- Active: 1957–1959; 1970–1987
- Country: Soviet Union
- Branch: Red Army
- Type: Infantry, Motorized Infantry
- Decorations: Order of the Red Banner (1st formation); Order of Suvorov 2nd class (1st formation);
- Battle honours: Melitopol (1st formation)

= 91st Motor Rifle Division =

Motor rifle division of the Soviet military

The 91st Motor Rifle Division was a division of the Soviet Army, formed twice. The division was first formed from a rifle division in 1957 and disbanded two years later. The division was reformed in 1970 without inheriting the lineage of the first formation, and was stationed in Mongolia between 1979 and 1987. After being pulled back to the Soviet Union it was downsized into a territorial training center, which later became a storage base.

==First formation==
In June 1957 the 91st Melitopolskaya Order of Suvorov MRD (Military Unit Number (v/ch) 34562) was formed at Perm in the Ural Military District from the 91st Rifle Division. It comprised four regiments, all at Perm: the 2nd Motorised Rifle Regiment; the 26th Motorised Rifle Regiment; the 434th Guards Motorised Rifle Regiment; and the 345th Tank Regiment. It was disbanded on 1 March 1959.

==Second formation==
In July 1970 the 91st Motor Rifle Division (Military Unit Number (v/ch) 58421) was reformed for the second time at Chistye Kluychi (Shelekhov) in Irkutsk Oblast from the 362nd Motor Rifle Regiment of the 52nd Motor Rifle Division. It did not have the 'Melitopol Order of Suvorov' honorifics that the 91st MRD (First Formation) had inherited from the 91st RD.
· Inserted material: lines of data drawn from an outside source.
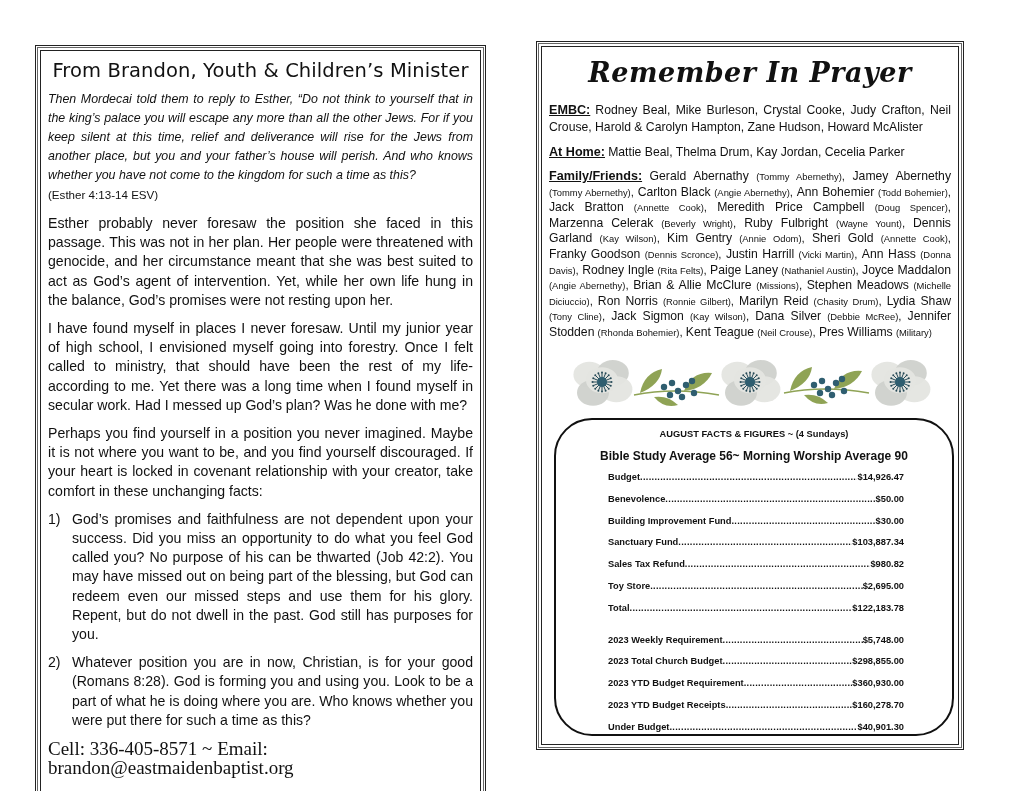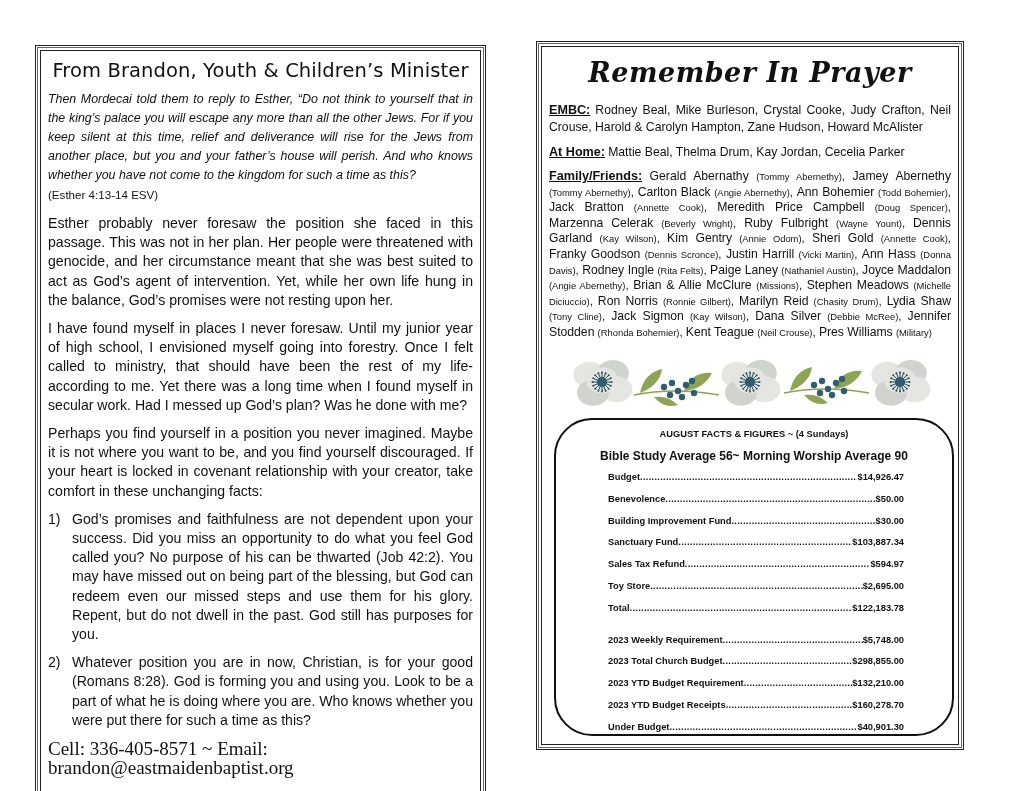--- a/index.html
+++ b/index.html
@@ -311,7 +311,7 @@
         <div class="fact-row">
           <span class="fact-label">Sales Tax Refund</span>
           <span class="fact-dots"></span>
-          <span class="fact-value">$594.97</span>
+          <span class="fact-value">$980.82</span>
         </div>
         <div class="fact-row">
           <span class="fact-label">Toy Store</span>

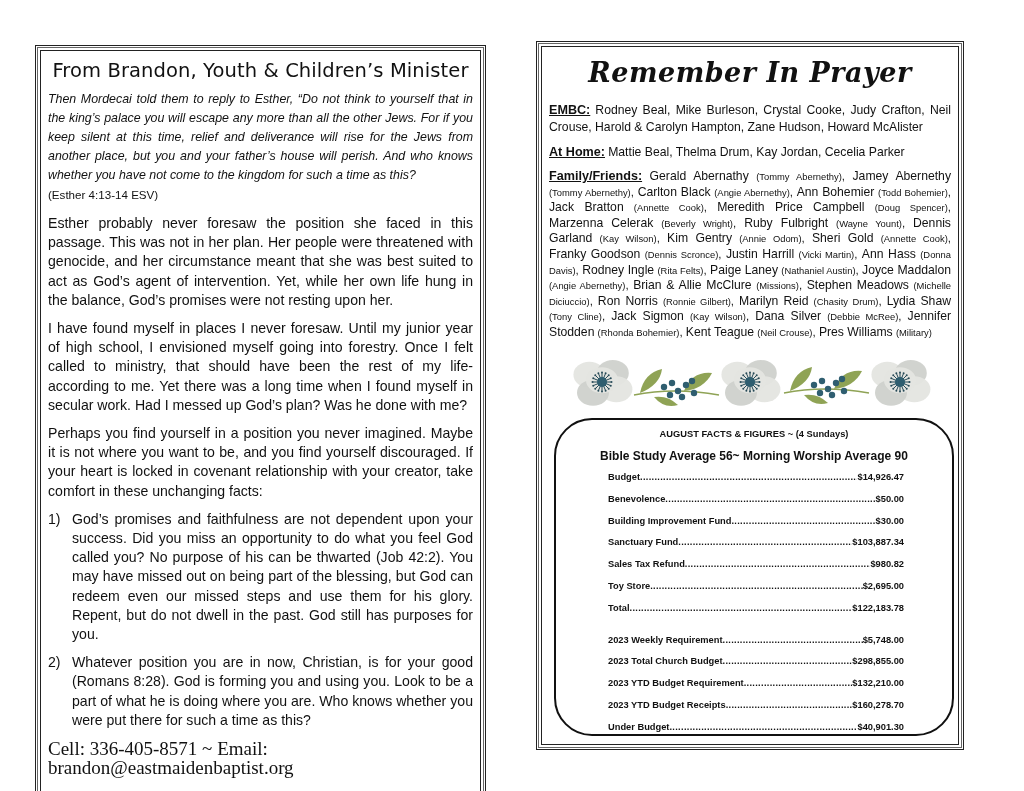--- a/index.html
+++ b/index.html
@@ -339,7 +339,7 @@
         <div class="fact-row">
           <span class="fact-label">2023 YTD Budget Requirement</span>
           <span class="fact-dots"></span>
-          <span class="fact-value">$132,210.00</span>
+          <span class="fact-value">$360,930.00</span>
         </div>
         <div class="fact-row">
           <span class="fact-label">2023 YTD Budget Receipts</span>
It moved to Mongolia in 1979. In 1987 it was withdrawn to Nizhneudinsk, and came under the control of 29th Army. The 91st MRD became the 497th Territorial Training centre in 1987, and 5209th Base for Storage of Weapons and Equipment (VKhVT) in October 1989. It then became the 6063rd Base for Storage of Weapons and Equipment in 1992, inheriting the honorifics and awards of the 15th Motor Rifle Division, just disbanded in the Transcaucasus Military District. It then became the 187th Weapons and Equipment Storage and Repair Base in 2009.